白央的放浪記 1

チラシ・エバーラスティング

 「あのですね……」


 電話越しで、渋谷アパマン某のAさんが、内臓を全部「捻転」したんじゃないか、ってなぐらい心苦しそうな声を出している……。
 先日の引っ越しプロブレムに関しては以前書いたとおりだが、(このことについてはちょっと前の日記、「ニュース常套句の恐怖」を読んでください。http://d.hatena.ne.jp/hakuouatsushi/20070923
 ようやくギリギリ滑り込みで決まって安堵していたというのに。あのとき「よかったよかった」と手を取り合って喜んだばかりじゃないか。
 また「やっぱりフリーランスなんてブー」「もっといい応募があって」とかなんとか言われて断られるのか!?……一瞬にして心が不安に染まる。
「一体何がどうしたってんですか……」
「それが……」


「僕も頑張ったんです」
 なんと……不吉な言葉であろうか。頑張ったけれども、どうしようもなかったという事実がこれから話されるのが決定。ああもう早く話してくれ、いや聞きたくない! ああああ一体私の新居に何が。
「ハウスクリーニングが……5日じゃないと、終わらないそうなんです」
「と……いうと?」
「ですから……入居可能日が…6日っていう感じでしょうか……」
「えええーーーーーーーっだって『即入居可』って書いてあったじゃないですか」
「それはもちろんそうです。でも実際は違ったんですねー」
「そんな人ごとみたいに!(人ごとだ)」






 この文章だとAさんはいい加減な人みたいだが、実際はものすごく有能で、無駄のないひとだ。この人が「ダメだ」といったら抗いようがないのは、もう分かっている。立場上、丁寧に応対してくれているが、「もうこの状況を受け入れるしかないんです」ということが言外に語られている。
「私もこの業界入り立てじゃありません。あらゆる言い方で早めてもらうよう交渉しました」
「おおお、それで?」
「それなら、この物件はご遠慮下さいと態度を硬化させたので、私も引かざるを得ませんでした」


  この不景気になんという……ああ……「お客様は神様です」なんて嘘八百だったのですね……カネ払う側が絶対正しいと思って生きてきたのに、現実社会はどこまで玄妙なんでしょう……。
「つまり…どうすればいいんでしょう、入れないって事は!?」
「白央さん……今一度聞きますが、どーーーしても今のところは延長できないんですよね」
「ええ、月末夜半には新しい方がもう荷物を入れるそうです。

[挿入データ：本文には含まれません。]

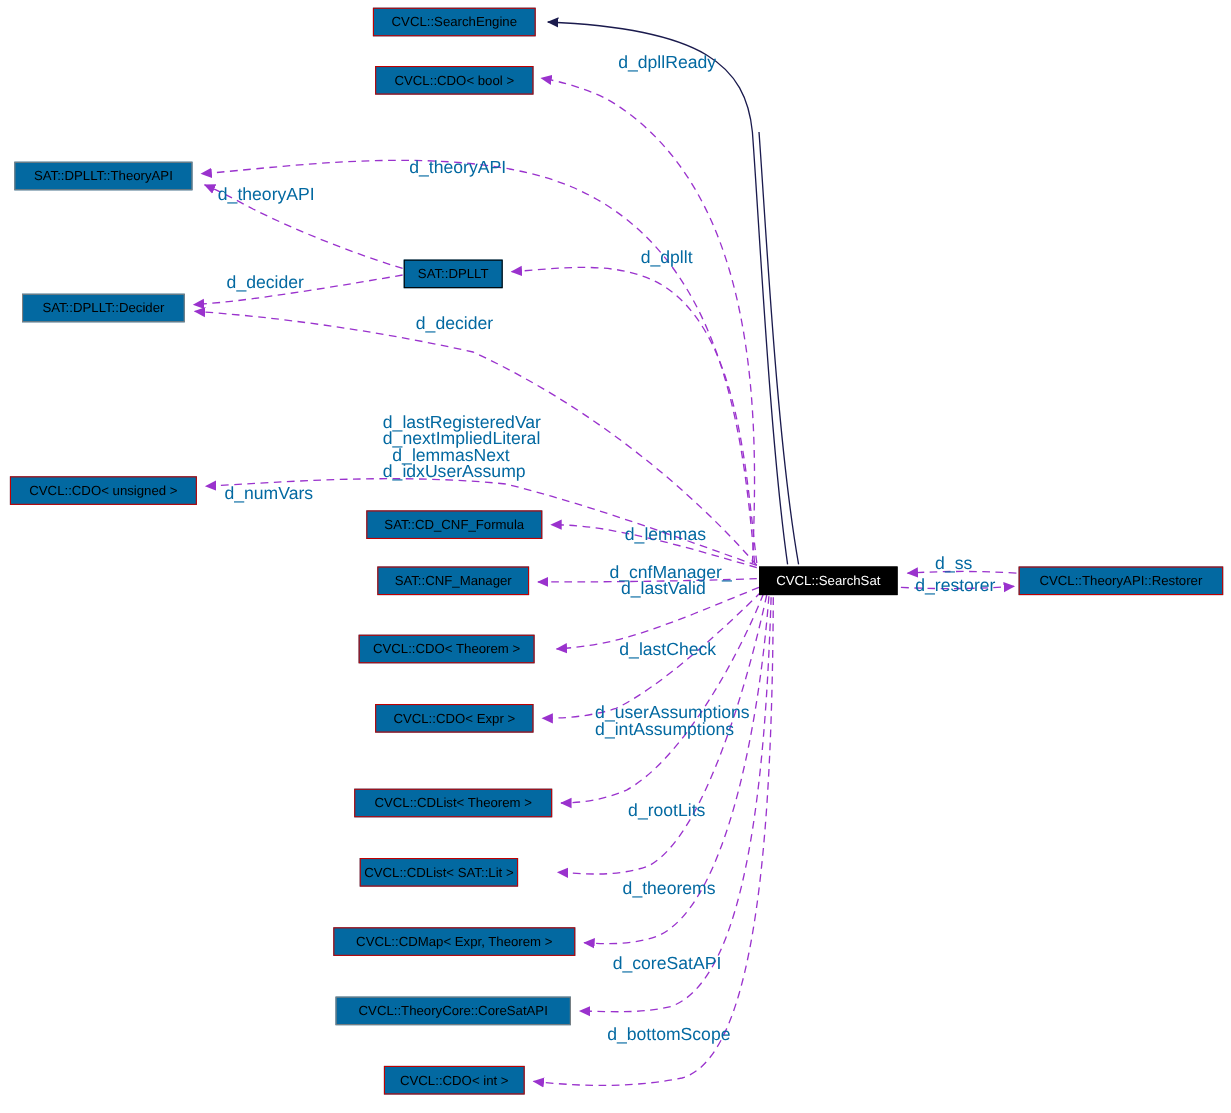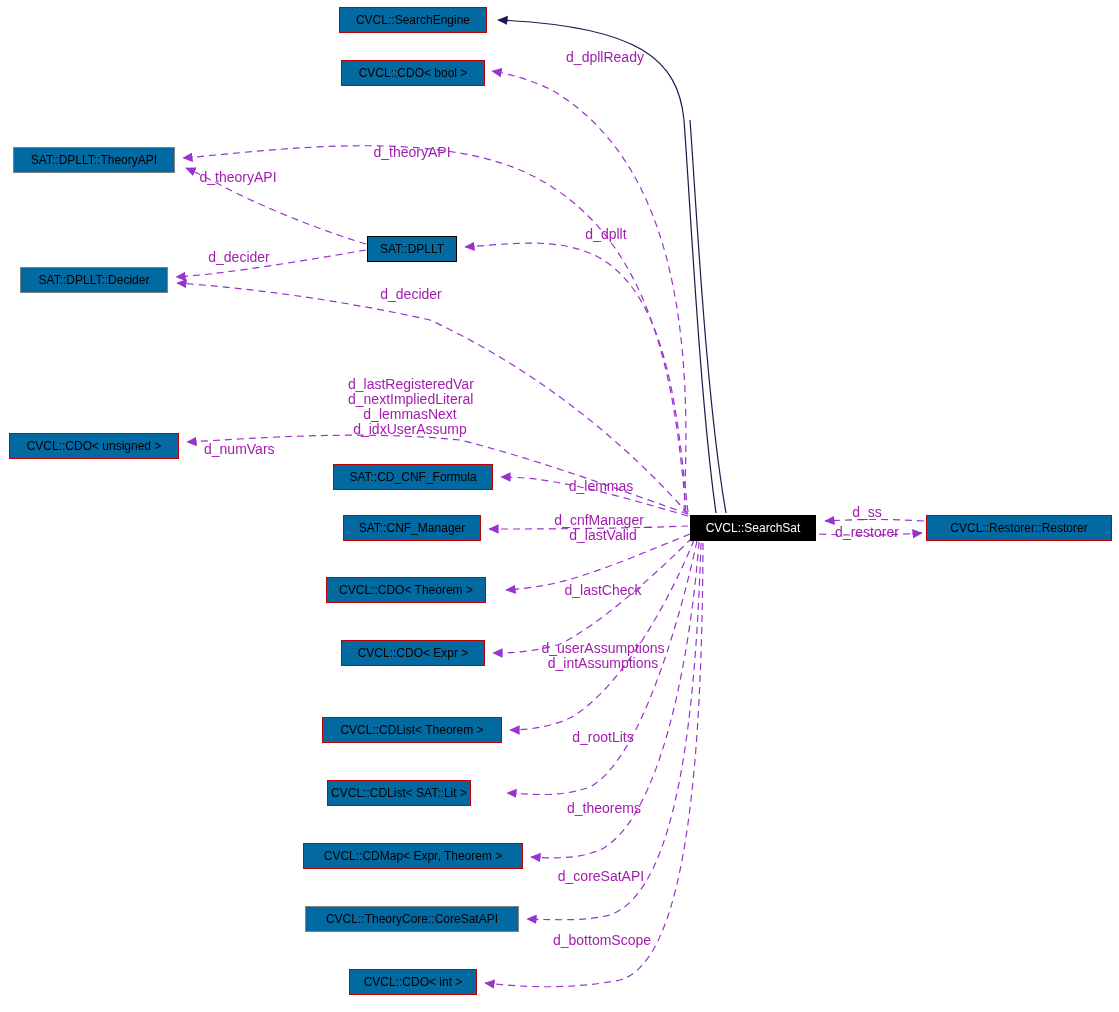--- a/index.html
+++ b/index.html
@@ -42,22 +42,22 @@
   .node.gray {
     border-color: #808080;
   }
   .node.focus {
     background: #000000;
     color: #ffffff;
     border-color: #000000;
   }
   .edge-label {
     position: absolute;
-    font-size: 14px;
-    color: #a21caf;
+    font-size: 16px;
+    color: #0369a1;
     line-height: 15px;
     white-space: pre;
     text-align: center;
   }
 </style>
 </head>
 <body>
 
 <div id="canvas">
 
@@ -158,21 +158,21 @@
   <div class="node gray" style="left:305px;  top:906px; width:214px; height:26px;">
       <span>CVCL::TheoryCore::CoreSatAPI</span>
     </div>
   <div class="node red" style="left:349px;  top:969px; width:128px; height:26px;">
       <span>CVCL::CDO&lt; int &gt;</span>
     </div>
   <div class="node focus" style="left:690px;  top:515px; width:126px; height:26px;">
       <span>CVCL::SearchSat</span>
     </div>
   <div class="node red" style="left:926px;  top:515px; width:186px; height:26px;">
-      <span>CVCL::Restorer::Restorer</span>
+      <span>CVCL::TheoryAPI::Restorer</span>
     </div>
 
   <div class="edge-label" style="left:562px; top:50px;  width:86px;">d_dpllReady</div>
   <div class="edge-label" style="left:372px; top:145px; width:80px;">d_theoryAPI</div>
   <div class="edge-label" style="left:198px; top:170px; width:80px;">d_theoryAPI</div>
   <div class="edge-label" style="left:582px; top:227px; width:48px;">d_dpllt</div>
   <div class="edge-label" style="left:206px; top:250px; width:66px;">d_decider</div>
   <div class="edge-label" style="left:378px; top:287px; width:66px;">d_decider</div>
   <div class="edge-label" style="left:348px; top:377px; width:124px;">d_lastRegisteredVar
 d_nextImpliedLiteral

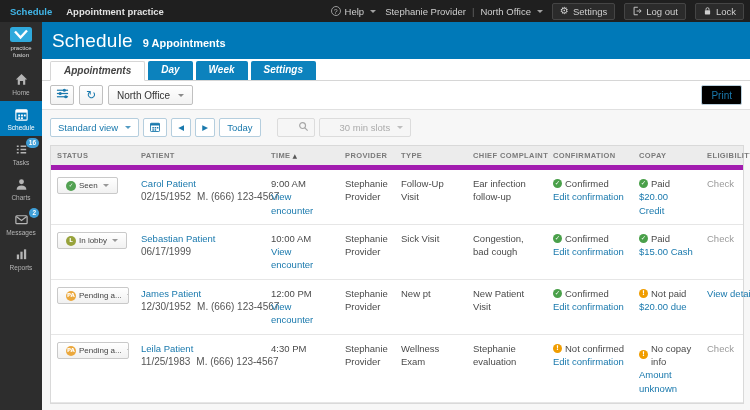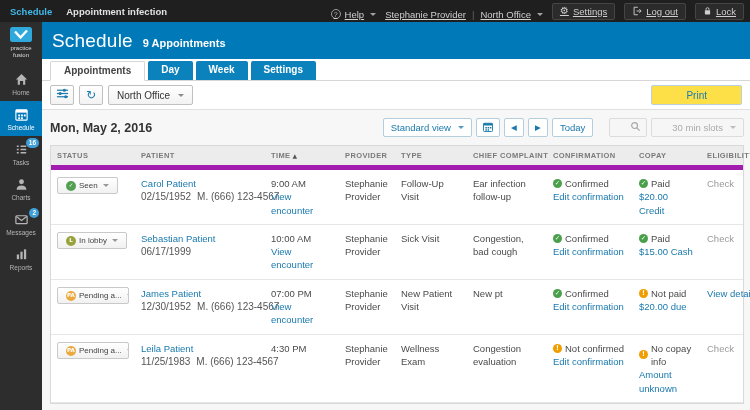--- a/index.html
+++ b/index.html
@@ -7,21 +7,21 @@
   body { font-family:"Liberation Sans","DejaVu Sans",sans-serif; font-size:10px; color:#333;
          background:#f7f7f7; overflow:hidden; }
   .app { display:flex; flex-direction:column; width:750px; height:410px; }
 
   
   .topbar { height:22px; background:#1f1f1f; display:flex; align-items:center;
             padding:0 6px 0 10px; gap:14px; color:#cfcfcf; font-size:9.5px; flex:none; }
   .topbar-nav { display:flex; gap:14px; }
   .topnav-item { cursor:pointer; font-weight:bold; color:#e2e2e2; }
   .topnav-item.active { color:#41b6e8; }
-  .topbar-right { margin-left:auto; display:flex; align-items:flex-end; gap:9px;text-decoration:underline; }
+  .topbar-right { margin-left:auto; display:flex; align-items:center; gap:9px; }
   .top-item { display:flex; align-items:center; gap:4px; cursor:pointer; white-space:nowrap; }
   .q-circle { width:10px; height:10px; border:1px solid #9a9a9a; border-radius:50%;
               display:inline-flex; align-items:center; justify-content:center; font-size:7px; color:#bbb; }
   .vdiv { color:#666; margin:0 2px; }
   .topbtn { border:1px solid #454545; border-radius:2px; background:#2b2b2b; padding:2px 7px; }
   .glyph { font-family:"DejaVu Sans",sans-serif; }
   .gear { font-size:10px; line-height:1; color:#cfcfcf; }
   .ticon svg { display:block; }
   .caret { width:0; height:0; border-left:3px solid transparent; border-right:3px solid transparent;
            border-top:3.5px solid currentColor; display:inline-block; opacity:.75; margin-left:2px; }
@@ -44,32 +44,32 @@
   
   .content { flex:1; display:flex; flex-direction:column; min-width:0; }
   .blue-header { background:#0079b8; height:37px; display:flex; align-items:center;
                  padding:0 10px; color:#fff; flex:none; }
   .page-title { font-size:19px; font-weight:normal; letter-spacing:.2px; }
   .page-subtitle { font-size:11px; font-weight:bold; margin-left:10px; margin-top:5px; }
 
   .tabs-row { background:#fff; display:flex; gap:3px; padding:2px 0 0 8px;
               border-bottom:1px solid #d6d6d6; flex:none; }
   .vtab { padding:3px 13px 4px; font-size:10px; font-weight:bold; background:#0c82bd; color:#fff;
-          border-radius:2px 2px 0 0; cursor:pointer; }
+          border-radius:2px 2px 0 0; cursor:pointer;font-style:italic; }
   .vtab.active { background:#fff; color:#444; border:1px solid #d6d6d6; border-bottom:1px solid #fff;
                  margin-bottom:-1px; }
 
   .toolbar { background:#fff; display:flex; align-items:center; gap:5px; padding:4px 8px; flex:none; }
   .tool-btn, .select-btn { height:20px; border:1px solid #c0c0c0; border-radius:2px;
           background:linear-gradient(#fff,#f2f2f2); display:flex; align-items:center;
           justify-content:center; cursor:pointer; }
   .tool-btn { min-width:24px; padding:0 4px; color:#1a79ad; font-size:12px; }
   .select-btn { gap:6px; padding:0 8px; font-size:10px; color:#333; }
   .print-btn { margin-left:auto; height:20px; border:1px solid #b9cfdd; border-radius:2px;
-               background:#fde047; color:#1a79ad; padding:0 34px; display:flex; align-items:center;
+               background:#000000; color:#1a79ad; padding:0 9px; display:flex; align-items:center;
                font-size:10px; cursor:pointer; }
 
   .workspace { flex:1; background:#f7f7f7; padding:7px 6px 0 8px; border-top:1px solid #e0e0e0; }
   .datebar { display:flex; align-items:center; gap:4px; margin:1px 0 8px; }
   .date-label { font-size:12.5px; font-weight:bold; color:#333; margin-right:auto; }
   .ctl { height:19px; border:1px solid #b5cede; border-radius:2px; background:#fff; color:#1a79ad;
          display:flex; align-items:center; gap:5px; padding:0 7px; font-size:9.5px; cursor:pointer; }
   .ctl.icon-only { padding:0 5px; min-width:20px; justify-content:center; }
   .ctl.disabled { color:#ababab; border-color:#dcdcdc; background:#f6f6f6;padding-left:20px; }
   .search-gap { margin-left:12px; }
@@ -105,21 +105,21 @@
   .elig.link { color:#1a79ad; }
 </style>
 </head>
 <body>
 
 <div class="app">
 
   <header class="topbar">
     <nav class="topbar-nav">
       <span class="topnav-item active">Schedule</span>
-      <span class="topnav-item">Appointment infection</span>
+      <span class="topnav-item">Appointment practice</span>
     </nav>
     <div class="topbar-right">
       <span class="top-item">
         <span class="q-circle">?</span>
         <span>Help</span>
         <span class="caret"></span>
       </span>
       <span class="top-item">
         <span>Stephanie Provider</span>
         <span class="vdiv">|</span>
@@ -272,21 +272,20 @@
         <button class="select-btn">
           <span>North Office</span>
           <span class="caret" style="color:#666;"></span>
         </button>
         <button class="print-btn">Print</button>
       </div>
 
       <div class="workspace">
 
         <div class="datebar">
-          <div class="date-label">Mon, May 2, 2016</div>
           <button class="ctl">
             <span>Standard view</span>
             <span class="caret"></span>
           </button>
           <button class="ctl icon-only">
             <span>
               <svg width="12" height="12" viewBox="0 0 16 16">
                   <g fill="#1a79ad">
                     <rect x="2" y="3" width="12" height="3"></rect>
                     <rect x="2" y="3" width="12" height="11" rx="1" fill="none" stroke="#1a79ad" stroke-width="1.2"></rect>
@@ -421,26 +420,26 @@
         <span class="caret"></span>
       </span>
     </div>
     <div class="td">
       <div class="lnk">James Patient</div>
       <div class="sub">
         <span>12/30/1952</span><span class="pphone">M. (666) 123-4567</span>
       </div>
     </div>
     <div class="td">
-      <div>07:00 PM</div>
+      <div>12:00 PM</div>
       <div class="lnk">View encounter</div>
     </div>
     <div class="td">Stephanie Provider</div>
+    <div class="td">New pt</div>
     <div class="td">New Patient Visit</div>
-    <div class="td">New pt</div>
     <div class="td">
       <div class="state-line">
         <span class="state-ico ok">✓</span>
         <span>Confirmed</span>
       </div>
       <div class="lnk">Edit confirmation</div>
     </div>
     <div class="td">
       <div class="state-line">
         <span class="state-ico warn">!</span>
@@ -466,21 +465,21 @@
       <div class="sub">
         <span>11/25/1983</span><span class="pphone">M. (666) 123-4567</span>
       </div>
     </div>
     <div class="td">
       <div>4:30 PM</div>
 
     </div>
     <div class="td">Stephanie Provider</div>
     <div class="td">Wellness Exam</div>
-    <div class="td">Congestion evaluation</div>
+    <div class="td">Stephanie evaluation</div>
     <div class="td">
       <div class="state-line">
         <span class="state-ico warn">!</span>
         <span>Not confirmed</span>
       </div>
       <div class="lnk">Edit confirmation</div>
     </div>
     <div class="td">
       <div class="state-line">
         <span class="state-ico warn">!</span>

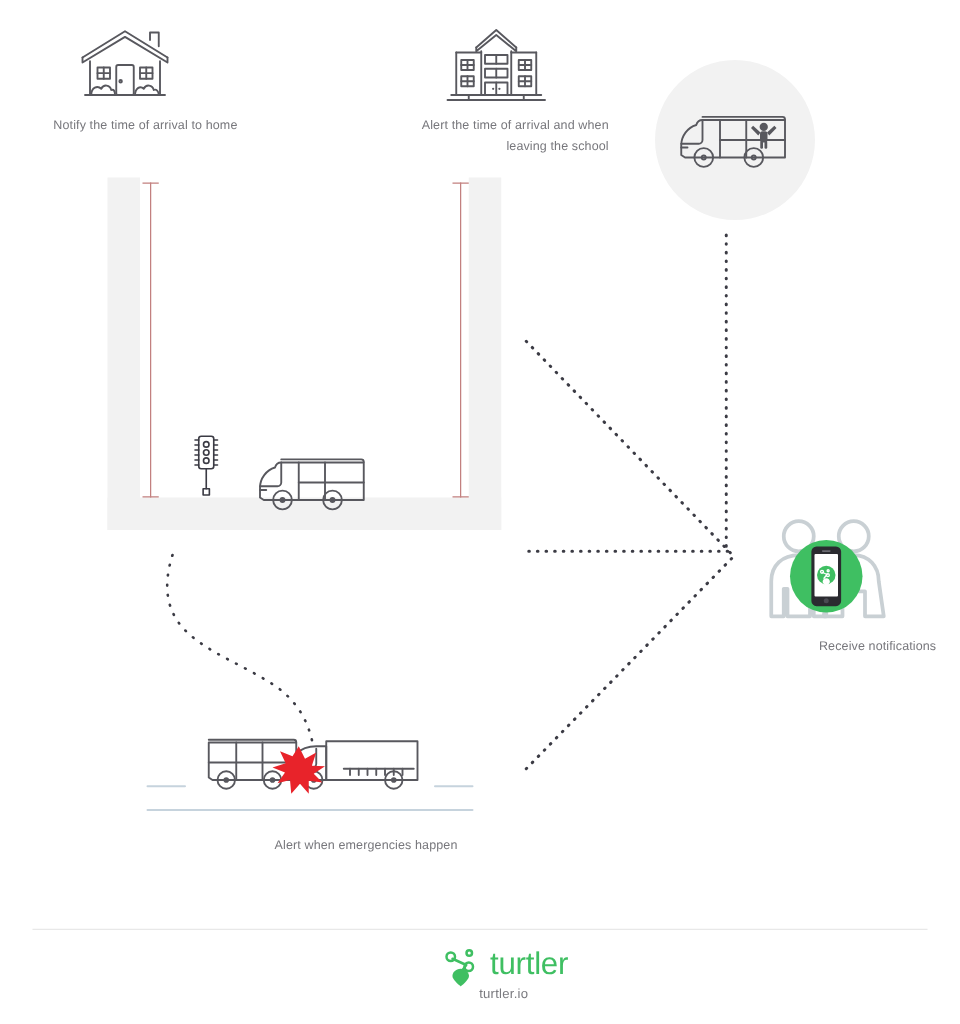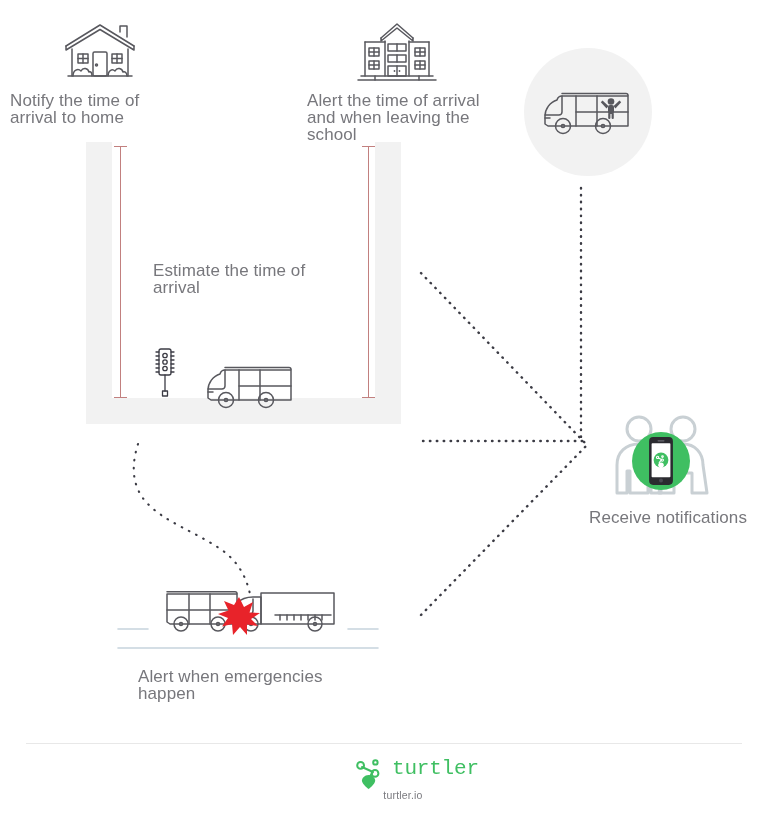--- a/index.html
+++ b/index.html
@@ -20,22 +20,22 @@
     position: absolute;
     left: 0; top: 0;
     width: 768px;
     height: 819px;
   }
 
   .abs { position: absolute; }
 
   .caption {
     position: absolute;
-    text-align: left;
-    font-size: 17px;
+    text-align: right;
+    font-size: 10px;
     line-height: 17px;
     color: #77777c;
     font-family: "Liberation Sans", sans-serif;
     letter-spacing: 0.1px;
   }
 
   
   .road-band {
     position: absolute;
     background: #f2f2f2;
@@ -68,22 +68,22 @@
   }
 
   
   .footer-rule {
     position: absolute;
     height: 1px;
     background: #e8e8e8;
   }
   .brand-word {
     position: absolute;
-    font-size: 21px;
-    font-family: Liberation Mono, monospace;
+    font-size: 25px;
+    font-family: Liberation Sans, sans-serif;
     letter-spacing: -0.2px;
   }
   .brand-url {
     position: absolute;
     font-size: 10.5px;
     color: #7a7a7f;
     letter-spacing: 0.2px;
     text-align: center;
     width: 120px;
   }
@@ -172,21 +172,20 @@
         <circle cx="71" cy="19.5" r="3.3"></circle>
         <rect x="68" y="23" width="6" height="9" rx="2"></rect>
         <path d="M68.4 24 L62.5 18.5 L60.8 20.3 L66.6 26.4 Z"></path>
         <path d="M73.6 24 L79.5 18.5 L81.2 20.3 L75.4 26.4 Z"></path>
         <rect x="68.2" y="31" width="2.2" height="6" rx="1"></rect>
         <rect x="71.6" y="31" width="2.2" height="6" rx="1"></rect>
       </g>
     </svg>
   </div>
 
-  <div class="caption" style="left:153px; top:262px; width:182px;">Estimate the time of arrival</div>
 
   <div class="abs" style="left:152px; top:346px; width:26px; height:52px;">
     <svg width="26" height="52" viewBox="0 0 26 52" fill="none" stroke="#3b3b44" stroke-width="1.3" stroke-linecap="round" stroke-linejoin="round">
       <rect x="7" y="3" width="12" height="26" rx="2"></rect>
       <circle cx="13" cy="9.5" r="2.2"></circle>
       <circle cx="13" cy="16" r="2.2"></circle>
       <circle cx="13" cy="22.5" r="2.2"></circle>
       <path d="M4 6 L7 6 M4 10 L7 10 M4 14 L7 14 M4 18 L7 18 M4 22 L7 22 M4 26 L7 26"></path>
       <path d="M19 6 L22 6 M19 10 L22 10 M19 14 L22 14 M19 18 L22 18 M19 22 L22 22 M19 26 L22 26"></path>
       <path d="M13 29 L13 45"></path>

私は夕方出るって話し合いまで済んでますからね」
「…………」Aさん沈黙。
「…………」わたし沈黙。
「わかりました、これは当社にも責任があります。私が責任を持って」



 おおおおお、さすが私が有能と見込んだ男だ! あと2日ぐらいでスーパースペシャルな物件でも格安で紹介してくれるのだろうか!??
「当社でトランクルームのお代は持ちましょう! 引っ越し代も便宜します!」
 かくして、私の6日間におよぶ放浪記は幕を開けた……。


<つづく>



○付記
 まだネット環境が整備されてなくて更新マメにできませんが、取り合えずちょっと時間が出来たので更新しました。長く休んでものぞきに来てくださってる皆さん、どうもありがとう。ていうか…このブログはお世話になってる編集さんもよーく見てくださってるんですね。ですから、原稿が上がっていない場ヒジョーに更新しにくいわけです。笑 まあ、またこれからチコチコ付けていきますのでどうぞよろしく。沢尻ネタ、早く書かなきゃ。なんのために。